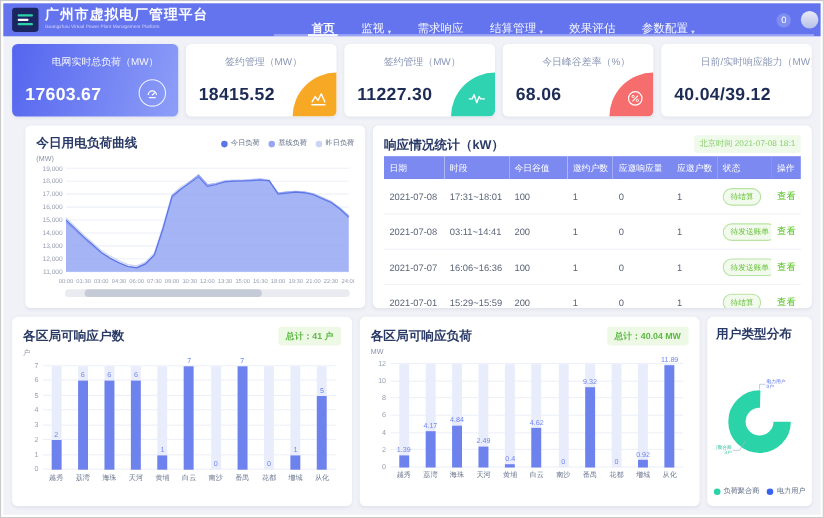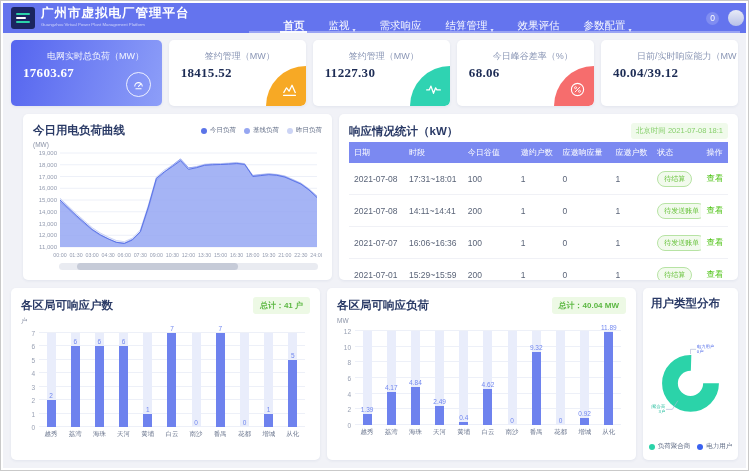--- a/index.html
+++ b/index.html
@@ -44,7 +44,7 @@
   .card.primary { flex: 1.12; background: linear-gradient(105deg,#5565ef,#8d9ef8); }
   .card-label { font-size: 9px; color: #8a96b5; white-space: nowrap; margin-left: 24px; }
   .card.primary .card-label { color: rgba(255,255,255,.93); }
-  .card-value { font-size: 13px; font-weight: bold; color: #1d2c55; margin-top: 2px; letter-spacing: .3px; font-family: Liberation Serif, serif; }
+  .card-value { font-size: 16px; font-weight: bold; color: #1d2c55; margin-top: 15px; letter-spacing: .3px; }
   .card.primary .card-value { color: #fff; }
   .icon-ring { position: absolute; right: 11px; bottom: 9px; width: 25px; height: 25px; border: 1.4px solid rgba(255,255,255,.85); border-radius: 50%; display: flex; align-items: center; justify-content: center; }
   .icon-ring svg { width: 15px; height: 15px; }

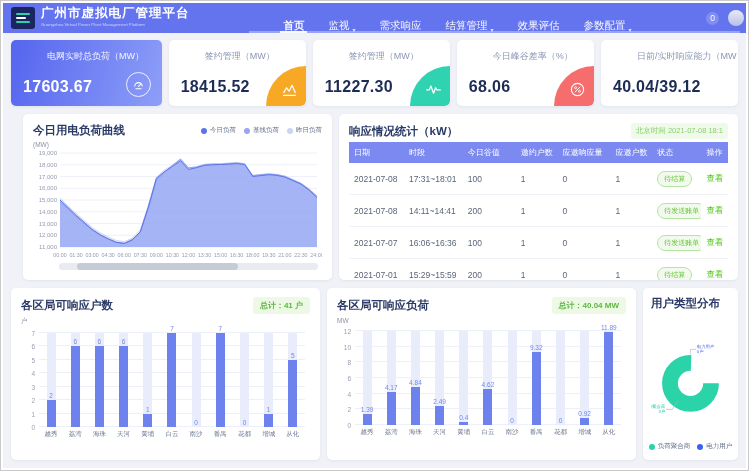--- a/index.html
+++ b/index.html
@@ -307,7 +307,7 @@
               </tr>
               <tr>
                 <td>2021-07-08</td>
-                <td>14:11~14:41</td>
+                <td>03:11~14:41</td>
                 <td>200</td>
                 <td>1</td>
                 <td>0</td>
####
- _WORK ITEM_
Output the data exactly. Leave every picture out.

- _EXERCISE RESPONSE_
--- a/index.html
+++ b/index.html
@@ -44,7 +44,7 @@
   .card.primary { flex: 1.12; background: linear-gradient(105deg,#5565ef,#8d9ef8); }
   .card-label { font-size: 9px; color: #8a96b5; white-space: nowrap; margin-left: 24px; }
   .card.primary .card-label { color: rgba(255,255,255,.93); }
-  .card-value { font-size: 13px; font-weight: bold; color: #1d2c55; margin-top: 2px; letter-spacing: .3px; font-family: Liberation Serif, serif; }
+  .card-value { font-size: 16px; font-weight: bold; color: #1d2c55; margin-top: 15px; letter-spacing: .3px; }
   .card.primary .card-value { color: #fff; }
   .icon-ring { position: absolute; right: 11px; bottom: 9px; width: 25px; height: 25px; border: 1.4px solid rgba(255,255,255,.85); border-radius: 50%; display: flex; align-items: center; justify-content: center; }
   .icon-ring svg { width: 15px; height: 15px; }

--- a/index.html
+++ b/index.html
@@ -307,7 +307,7 @@
               </tr>
               <tr>
                 <td>2021-07-08</td>
-                <td>14:11~14:41</td>
+                <td>03:11~14:41</td>
                 <td>200</td>
                 <td>1</td>
                 <td>0</td>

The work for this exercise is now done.